What the warrant says

Although the warrant is apparently 26 pages long, only two pages have been posted online. (Because nothing about this story is simple, the excerpts were published by Clarin, a media group that is locked in a long and high-profile antitrust battle with the president, and which Kirchner has implied might be part of the "conspiracy" against her.)

The first page that Clarin released says that the document is a request for detention and prevention from leaving the country:

Nisman warrant page 1

The second page that Clarin posted calls for the arrest of President Kirchner, her foreign minister Héctor Timerman, and National Deputy Andrés Larroque. However, the document notes that the three officials may be entitled to immunity as a result of their respective offices, and that any arrest would need to be done in accordance with the Argentina's laws and constitution. There is a parenthetical at the bottom of the page that appears to reference impeachment, but it is cut off in the image posted online:

nisman warrant page 2

It is not clear what is in the other 24 pages of the document, or why they were not posted along with these two excerpts. That means that right now it's impossible to judge whether the warrant had been completed, whether it made cogent legal arguments, or whether it cited compelling evidence in support of its demands for the officials' arrest.

How this fits into the broader scandal

Nisman was the lead investigator into a 1994 terrorist attack on a Jewish community center in Buenos Aires. On January 14 of this year, he filed a complaint accusing Kirchner of trying to shield Iranian officials from criminal punishment for their involvement in the bombing. Four days later he was found dead in his apartment of a gunshot to the head.

President Kirchner initially called his death a suicide, but then changed her mind. On January 22 she posted a statement saying that Nisman's death was "not a suicide," and that he may have been "manipulated" by forces seeking to undermine her presidency. Four days later, she announced that she would submit a bill to dissolve the national intelligence service and replace it with a new federal intelligence agency.

It is likely that all sides of the growing scandal will seize upon the warrant as evidence of their favored theories. Those who believe that the president had Nisman killed in order to cover up the Iran deal will likely see it as further evidence that he was a threat to her power. Conversely, those who believe Kirchner's claims that Nisman's death was part of a broader conspiracy against her presidency will likely believe that the draft warrant was planted as part of that plot.

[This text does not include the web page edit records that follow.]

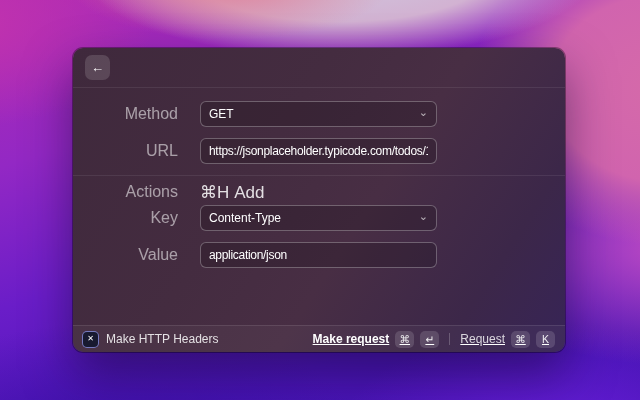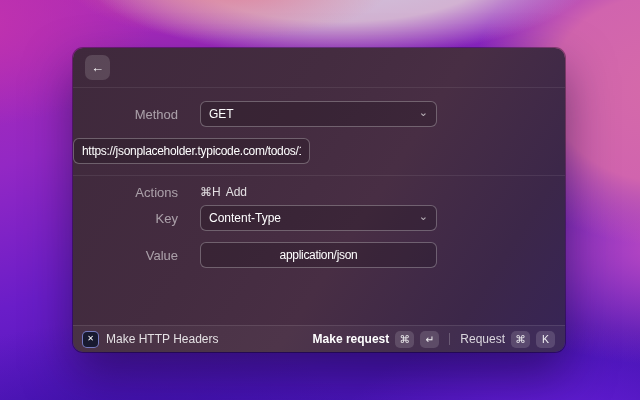--- a/index.html
+++ b/index.html
@@ -38,59 +38,59 @@
     background:rgba(255,255,255,0.14);
     display:flex; align-items:center; justify-content:center;
     font-size:13px; color:#fff; cursor:pointer; user-select:none;
   }
 
   
   .form-area { padding-top:13px; }
   .form-row { display:flex; align-items:center; margin-bottom:11px; }
   .form-label {
     width:117px; text-align:right; padding-right:12px; margin-right:10px;
-    font-size:13px; color:rgba(255,255,255,0.55);
+    font-size:16px; color:rgba(255,255,255,0.55);
   }
   .field {
     width:237px; height:26px; border-radius:6px;
     background:rgba(0,0,0,0.16);
     border:1px solid rgba(255,255,255,0.28);
     display:flex; align-items:center;
-    padding:0 8px; font-size:12px; color:#fff;text-align:center;
+    padding:0 8px; font-size:12px; color:#fff;
   }
   .field.select { justify-content:space-between; cursor:pointer; }
   .chevron { font-size:11px; color:rgba(255,255,255,0.65); line-height:1; margin-top:-4px; }
   input.field {
     font-family:"Liberation Sans", sans-serif;
     letter-spacing:-0.3px; outline:none;
   }
   .section-divider { height:1px; background:rgba(255,255,255,0.08); margin:9px 0 8px 0; }
   .headers-row { display:flex; align-items:center; margin-bottom:5px; height:16px; }
   .headers-action {
-    font-size:12px; color:rgba(255,255,255,0.85); cursor:pointer;
+    font-size:17px; color:rgba(255,255,255,0.85); cursor:pointer;
   }
   .headers-action .sc { margin-right:5px; }
 
   
   .footer {
     position:absolute; left:0; right:0; bottom:0; height:27px;
     display:flex; align-items:center; padding:0 10px;
     border-top:1px solid rgba(255,255,255,0.1);
     background:rgba(255,255,255,0.035);
   }
   .app-chip { display:flex; align-items:center; gap:8px; }
   .app-icon {
     width:15px; height:15px; border-radius:4px; background:#181a30;
     box-shadow:0 0 0 1px rgba(140,160,255,0.65);
     display:flex; align-items:center; justify-content:center;
     font-size:8px; color:#fff; line-height:1;
   }
   .app-name { font-size:12px; color:rgba(255,255,255,0.85); }
   .footer-right { margin-left:auto; display:flex; align-items:center; gap:6px; }
-  .action-btn { display:flex; align-items:center; gap:6px; cursor:pointer; border-radius:5px; }
+  .action-btn { display:flex; align-items:center; gap:6px; cursor:pointer; border-radius:5px;text-decoration:underline; }
   .action-label { font-size:12px; color:rgba(255,255,255,0.8); }
   .action-label.primary { font-weight:bold; color:#fff; }
   .kbd {
     min-width:19px; height:17px; padding:0 4px; border-radius:5px;
     background:rgba(255,255,255,0.14);
     display:flex; align-items:center; justify-content:center;
     font-size:10.5px; color:rgba(255,255,255,0.9);
   }
   .vdiv { width:1px; height:12px; background:rgba(255,255,255,0.22); margin:0 4px; }
 </style>
@@ -111,20 +111,21 @@
 
     <div class="form-row">
       <div class="form-label">Method</div>
       <div class="field select">
         <span>GET</span>
         <span class="chevron">⌄</span>
       </div>
     </div>
 
     <div class="form-row">
+      <div class="form-label">URL</div>
       <input class="field" type="text" value="https://jsonplaceholder.typicode.com/todos/1" style="">
     </div>
 
     <div class="section-divider"></div>
 
     <div class="headers-row">
       <div class="form-label">Actions</div>
       <div class="headers-action">
         <span class="sc">⌘H</span><span>Add</span>
       </div>

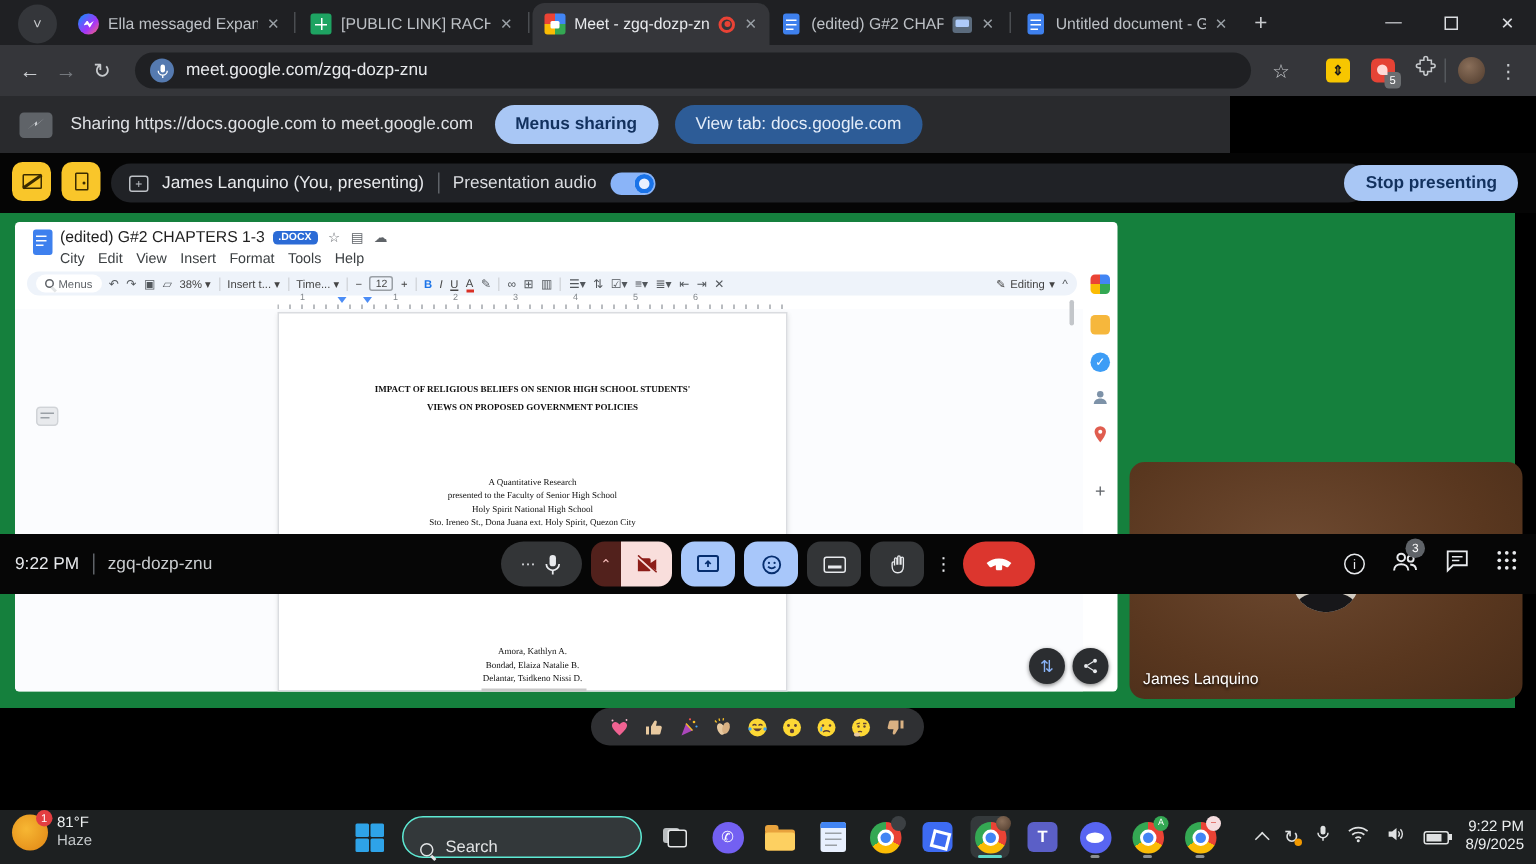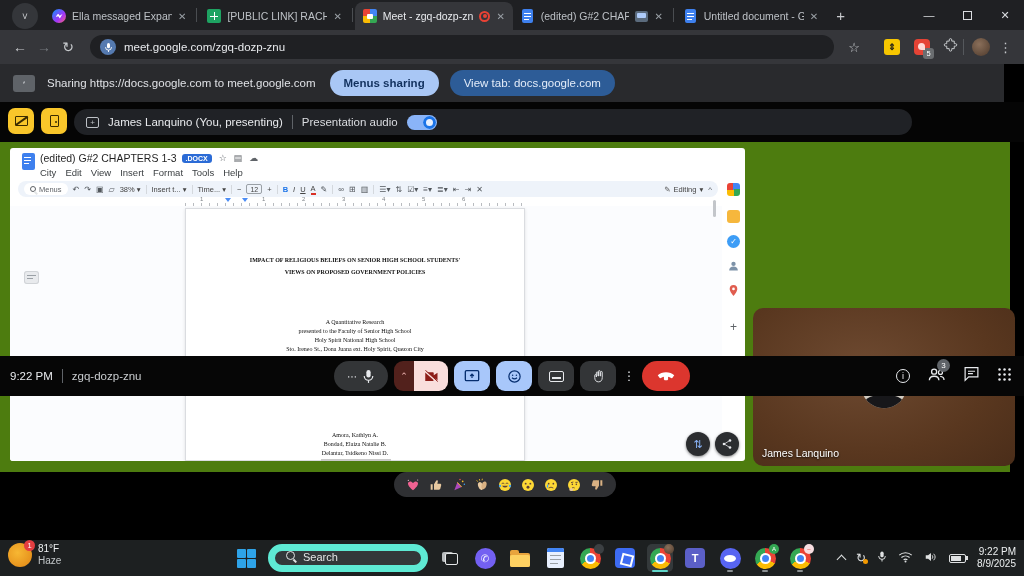--- a/index.html
+++ b/index.html
@@ -46,21 +46,21 @@
   #omnibox{position:absolute;left:90px;top:5px;width:744px;height:24px;border-radius:12px;background:#1f2023;display:flex;align-items:center;padding:0 10px;gap:8px}
   .micbadge{width:16px;height:16px;border-radius:50%;background:#557ab0;display:flex;align-items:center;justify-content:center}
   .url{font-size:11.5px;color:#e8eaed}
   .ext-y{width:16px;height:16px;border-radius:3px;background:#f7c600;color:#1a1a1a;font-size:9px;display:flex;align-items:center;justify-content:center;font-weight:bold}
   .ext-r{width:16px;height:16px;border-radius:4px;background:#e54335;position:relative}
   .ext-r:after{content:"";position:absolute;left:4px;top:4px;width:7px;height:7px;border-radius:50% 50% 0 50%;background:#ffd9d6}
   .extbadge{position:absolute;right:-4px;bottom:-4px;min-width:11px;height:11px;border-radius:3px;background:#6a6d70;color:#fff;font-size:7.5px;display:flex;align-items:center;justify-content:center;padding:0 2px}
   .avatar-sm{width:18px;height:18px;border-radius:50%;background:radial-gradient(circle at 40% 35%,#8a6f5a,#4e3a2c)}
 
   
-  #sharebar{position:absolute;left:0;top:64px;width:1004px;height:38px;background:#292a2d;display:flex;align-items:center}
+  #sharebar{position:absolute;left:0;top:64px;width:820px;height:38px;background:#292a2d;display:flex;align-items:center}
   .shareic{width:22px;height:17px;border-radius:3px;background:#5f6368;margin:0 12px 0 13px;position:relative}
   .shareic:after{content:"";position:absolute;left:5px;top:4px;width:12px;height:8px;background:#d2d5d9;clip-path:polygon(0 100%,45% 45%,45% 70%,100% 0,55% 55%,55% 30%)}
   .pill{border-radius:14px;font-size:11.5px;display:flex;align-items:center;justify-content:center;padding:0 14px;height:26px}
   .pill-light{background:#a9c7f5;color:#12315e;font-weight:bold}
   .pill-dark{background:#2d5c97;color:#e3ecf9}
 
   
   #presentbar{position:absolute;left:0;top:102px;width:1024px;height:40px;background:#050505}
   .ybtn{position:absolute;top:6px;width:26px;height:26px;border-radius:7px;background:#f9c62a;display:flex;align-items:center;justify-content:center}
   .pres-slash{width:13px;height:10px;border:1.6px solid #3a2b00;border-radius:1px;position:relative}
@@ -68,21 +68,21 @@
   .door{width:9px;height:12px;border:1.6px solid #3a2b00;border-radius:1px;position:relative}
   .door:after{content:"";position:absolute;right:1px;top:4.5px;width:2px;height:2px;border-radius:50%;background:#3a2b00}
   #presenterpill{position:absolute;left:74px;top:7px;width:838px;height:26px;border-radius:13px;background:#202226;display:flex;align-items:center;gap:9px;padding:0 12px;font-size:11.5px}
   .pipic{width:13px;height:11px;border:1.4px solid #bdc1c6;border-radius:2px;color:#bdc1c6;font-size:8px;display:flex;align-items:center;justify-content:center}
   .vdiv{width:1px;height:14px;background:#5f6368}
   .toggle{width:30px;height:15px;border-radius:8px;background:#8ab4f8;position:relative}
   .toggle:after{content:"";position:absolute;right:1px;top:1px;width:13px;height:13px;border-radius:50%;background:#e8f0fe;box-shadow:inset 0 0 0 3px #1a73e8}
   #stoppresent{position:absolute;right:12px;top:8px;height:24px}
 
   
-  #stage{position:absolute;left:0;top:142px;width:1010px;height:330px;background:#4d7c0f}
+  #stage{position:absolute;left:0;top:142px;width:1010px;height:330px;background:#15803d}
   #screen{position:absolute;left:10px;top:6px;width:735px;height:313px;background:#fff;border-radius:3px;overflow:hidden;color:#3c4043}
   .dtitle{font-size:10.5px;color:#1f1f1f}
   .badge-docx{background:#2b6bd6;color:#fff;font-size:7px;font-weight:bold;border-radius:3px;padding:1px 4px;margin-left:5px}
   .micon{font-size:9px;color:#5f6368;margin-left:7px}
   .dmenu{font-size:9.5px;color:#3c4043;margin-right:9px}
   #dtoolbar{position:absolute;left:8px;top:33px;width:700px;height:16px;border-radius:9px;background:#eef3fa;display:flex;align-items:center;font-size:7.5px;color:#444;gap:5px;padding:0 6px;white-space:nowrap}
   .tglyph{font-size:8px;color:#52575c}
   .menuspill{background:#fff;border-radius:8px;padding:0 6px;height:12px;display:flex;align-items:center;gap:3px;font-size:7.5px;color:#5f6368}
   .tsep{width:1px;height:9px;background:#d4d8dd}
   .fsbox{border:1px solid #9aa0a6;border-radius:2px;padding:0 3px;font-size:7px;height:10px;display:flex;align-items:center}
@@ -155,21 +155,21 @@
   
   #taskbar{position:absolute;left:0;top:540px;width:1024px;height:36px;background:#1d2021}
   #weather{position:absolute;left:8px;top:3px;display:flex;align-items:center;gap:6px}
   .wic{width:24px;height:24px;border-radius:50%;background:radial-gradient(circle at 40% 40%,#f7b733,#e08514);position:relative}
   .wbadge{position:absolute;right:-3px;top:-3px;width:11px;height:11px;border-radius:50%;background:#e33e41;color:#fff;font-size:7.5px;display:flex;align-items:center;justify-content:center}
   .wtxt{font-size:10px;line-height:12px;color:#eceff0}
   .wtxt .sub{color:#c3c7c9}
   #tbcenter{position:absolute;left:233px;top:4px;display:flex;align-items:center;gap:9px;height:28px}
   .winlogo{width:19px;height:19px;display:grid;grid-template-columns:9px 9px;grid-template-rows:9px 9px;gap:1px}
   .winlogo div{background:#2ea3e8;border-radius:1px}
-  #tbsearch{width:160px;height:28px;border-radius:14px;background:#33383a;border:7px solid #5eead4;display:flex;align-items:flex-start;gap:8px;padding:0 11px;font-size:11px;color:#e2e4e5}
+  #tbsearch{width:160px;height:28px;border-radius:14px;background:#33383a;border:1px solid #5eead4;display:flex;align-items:flex-end;gap:8px;padding:0 11px;font-size:11px;color:#e2e4e5}
   .mag{width:9px;height:9px;border:1.5px solid #e2e4e5;border-radius:50%;position:relative}
   .mag:after{content:"";position:absolute;right:-3px;bottom:-2px;width:4px;height:1.5px;background:#e2e4e5;transform:rotate(45deg)}
   .app{width:26px;height:28px;position:relative;display:flex;align-items:center;justify-content:center}
   .app.active{background:#34393b;border-radius:5px}
   .dash{position:absolute;bottom:0;left:50%;transform:translateX(-50%);width:6px;height:2px;border-radius:2px;background:#8a8f92}
   .dash.teal{width:16px;background:#5fd6c9}
   .taskview{width:16px;height:13px;position:relative}
   .taskview:before{content:"";position:absolute;left:0;top:0;width:11px;height:10px;background:#b9bdbf;border-radius:2px}
   .taskview:after{content:"";position:absolute;right:0;bottom:0;width:11px;height:10px;border:1.5px solid #e6e8e9;border-radius:2px;background:#1d2021}
   .viber{width:21px;height:21px;border-radius:50%;background:#7360f2;color:#fff;font-size:10px;display:flex;align-items:center;justify-content:center}
@@ -294,20 +294,23 @@
   <div class="ybtn" style="left:41px">
       <span class="door"></span>
     </div>
   <div id="presenterpill">
     <span class="pipic">+</span>
     <span>James Lanquino (You, presenting)</span>
     <span class="vdiv"></span>
     <span style="color:#dadce0">Presentation audio</span>
     <span class="toggle"></span>
   </div>
+  <div id="stoppresent" class="pill pill-light">
+      <span>Stop presenting</span>
+    </div>
 </div>
 
 <div id="stage">
 
   <div id="screen">
 
     <div class="fav fav-docs" style="position:absolute;left:10px;top:5px;width:13px;height:17px"></div>
     <div class="flex" style="position:absolute;left:30px;top:4px">
       <span class="dtitle">(edited) G#2 CHAPTERS 1-3</span>
       <span class="badge-docx">.DOCX</span>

Meanwhile, it's worth remembering that there may be alternate explanations. It is common for lawyers to draft documents in advance, even if they don't plan to use them any time soon. Nisman may have prepared the draft of the warrant without any specific intention to execute it. Viviana Fein, the prosecutor investigating Nisman's death, has said that the draft warrant was prepared in June 2014, so it seems unlikely that it would have been a precipitating factor in Nisman's death more than six months later. And, according to Clarin, the draft that was found had handwritten notes on it, which suggests that the warrant was still a work in progress at the time Nisman died.